## Supplied entries:
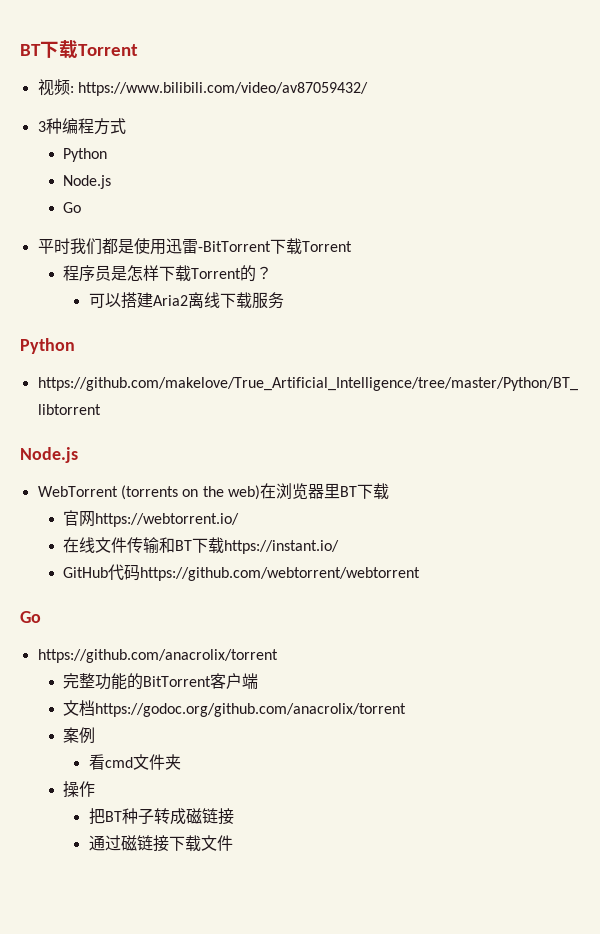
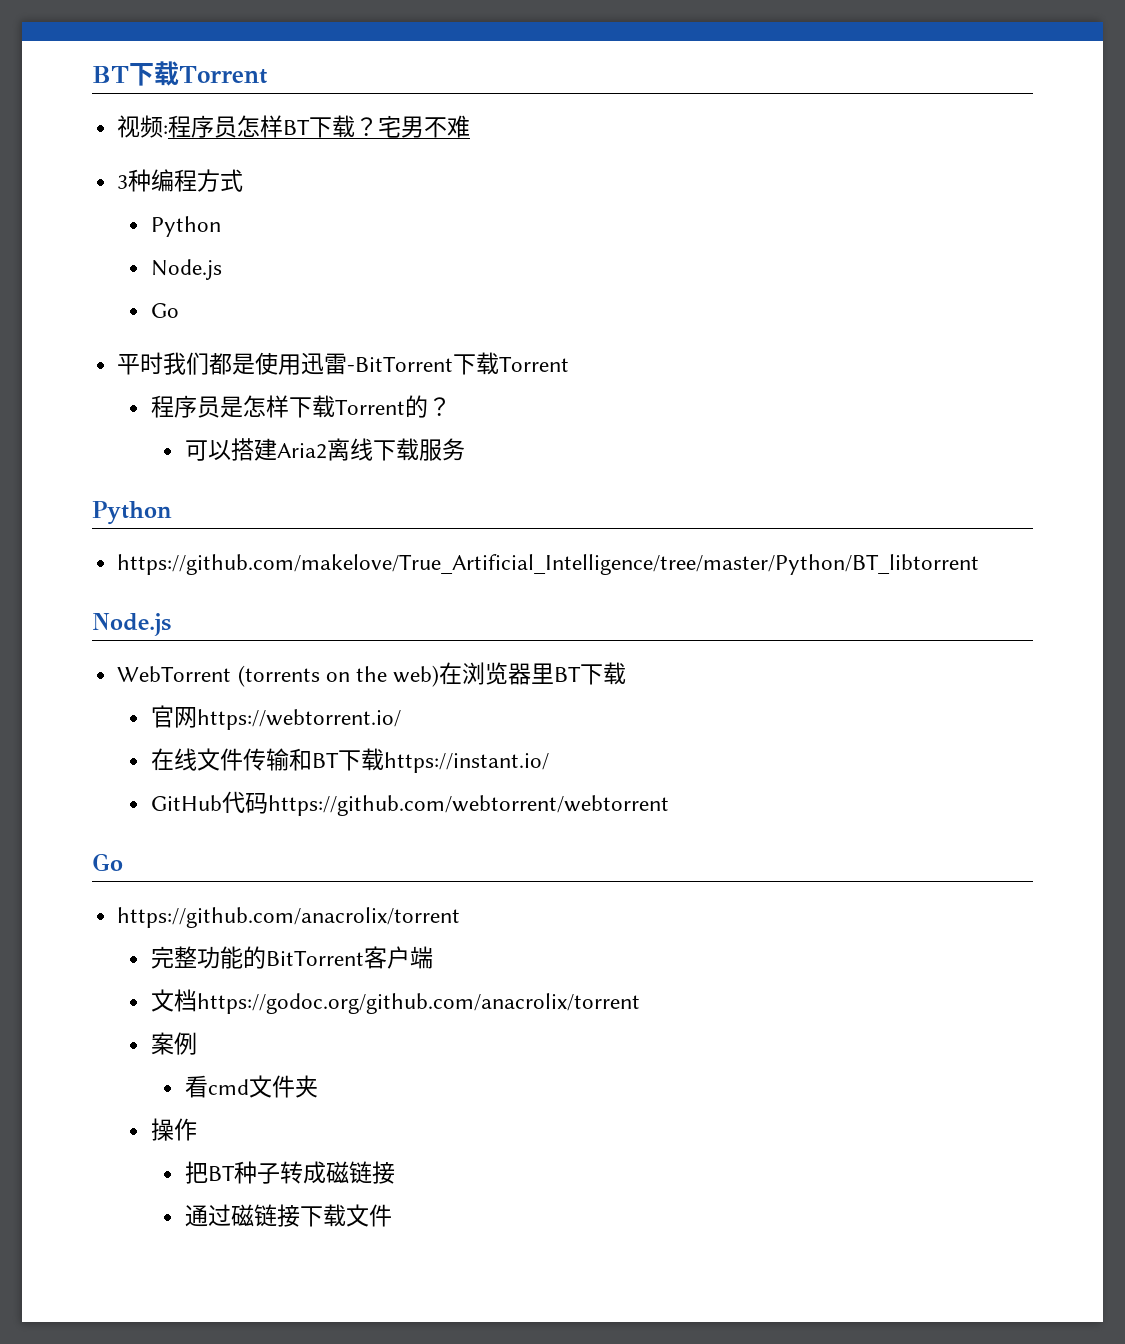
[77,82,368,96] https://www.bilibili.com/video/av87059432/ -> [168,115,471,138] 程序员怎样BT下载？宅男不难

...

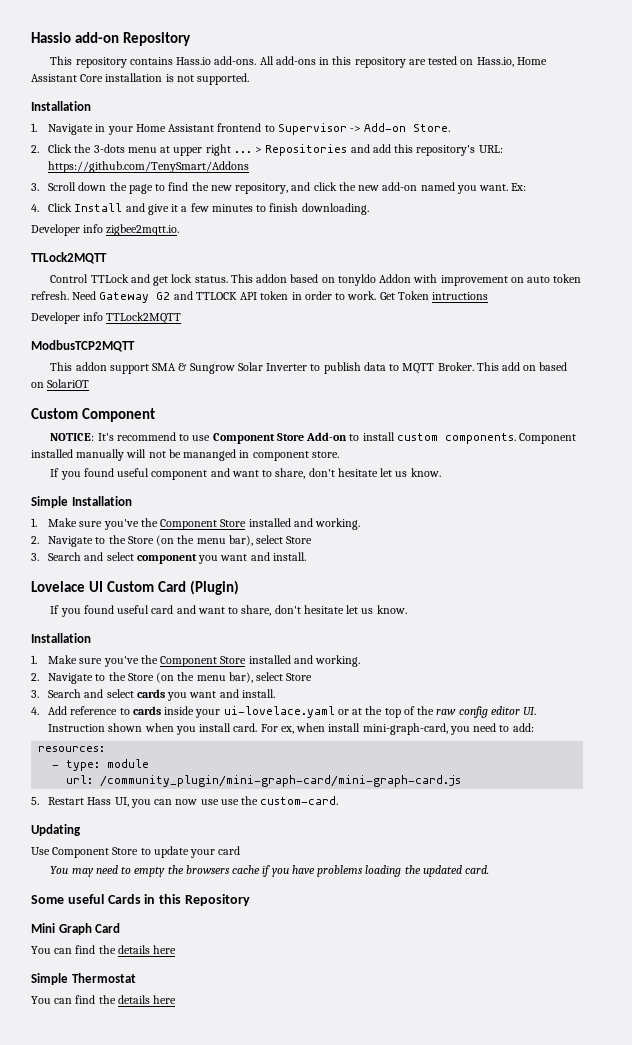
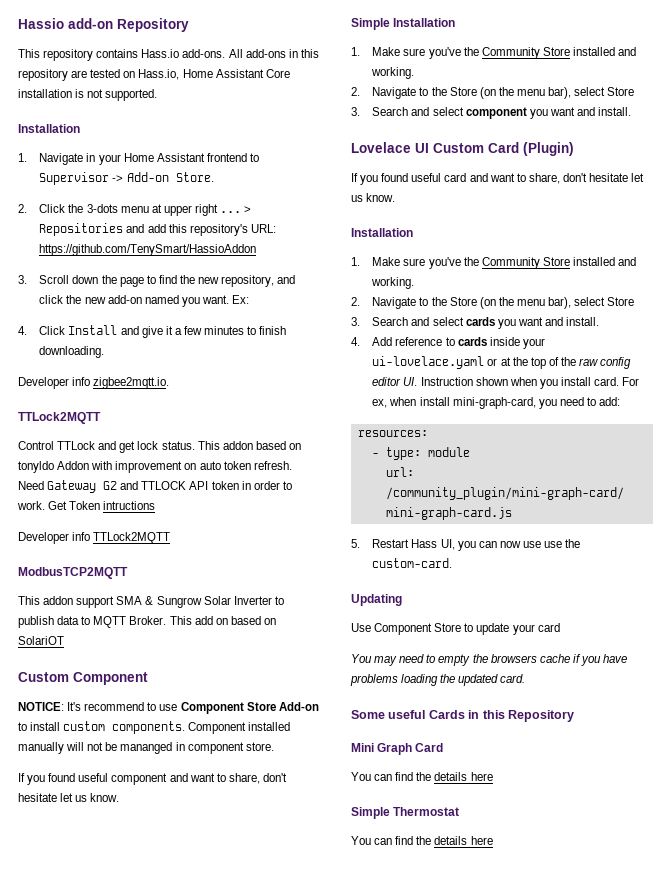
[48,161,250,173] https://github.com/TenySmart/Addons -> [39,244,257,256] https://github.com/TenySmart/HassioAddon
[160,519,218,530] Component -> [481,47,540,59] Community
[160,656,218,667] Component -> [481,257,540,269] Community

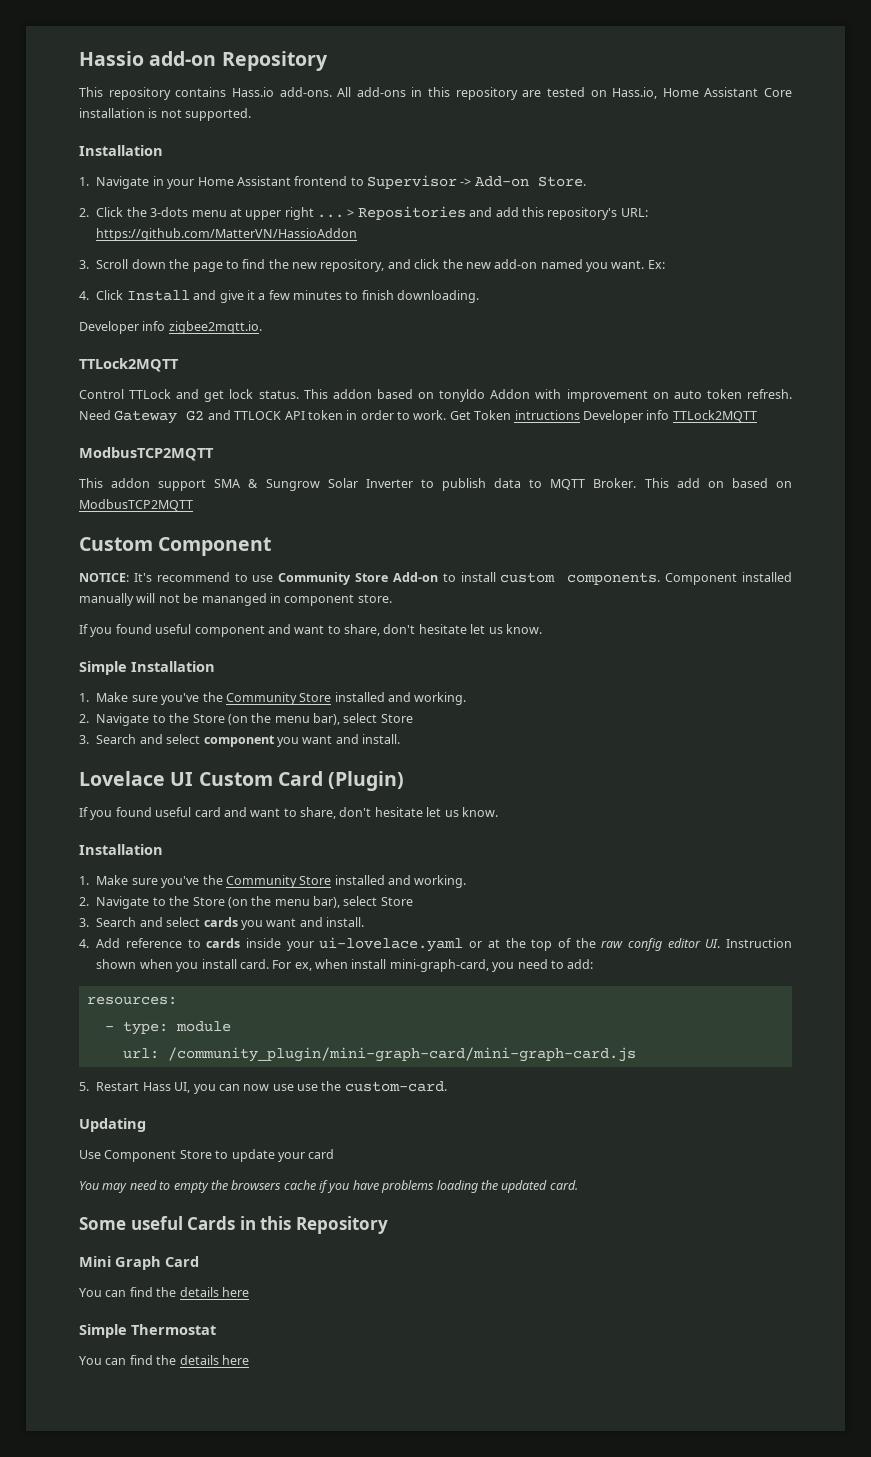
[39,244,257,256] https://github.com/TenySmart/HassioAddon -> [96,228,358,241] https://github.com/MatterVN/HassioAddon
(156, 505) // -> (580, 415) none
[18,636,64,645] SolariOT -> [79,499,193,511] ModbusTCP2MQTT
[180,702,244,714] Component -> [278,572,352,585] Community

## Problem to solve:
The lines above starting at the one that contains "[39,244,257,256] https://github.com/TenySmart/HassioAddon ->" and ending at the one that contains "[180,702,244,714] Component ->" must be transcribed exactly, and no other lines may appear.

## Answer space:
[39,244,257,256] https://github.com/TenySmart/HassioAddon -> [96,228,358,241] https://github.com/MatterVN/HassioAddon
(156, 505) // -> (580, 415) none
[18,636,64,645] SolariOT -> [79,499,193,511] ModbusTCP2MQTT
[180,702,244,714] Component -> [278,572,352,585] Community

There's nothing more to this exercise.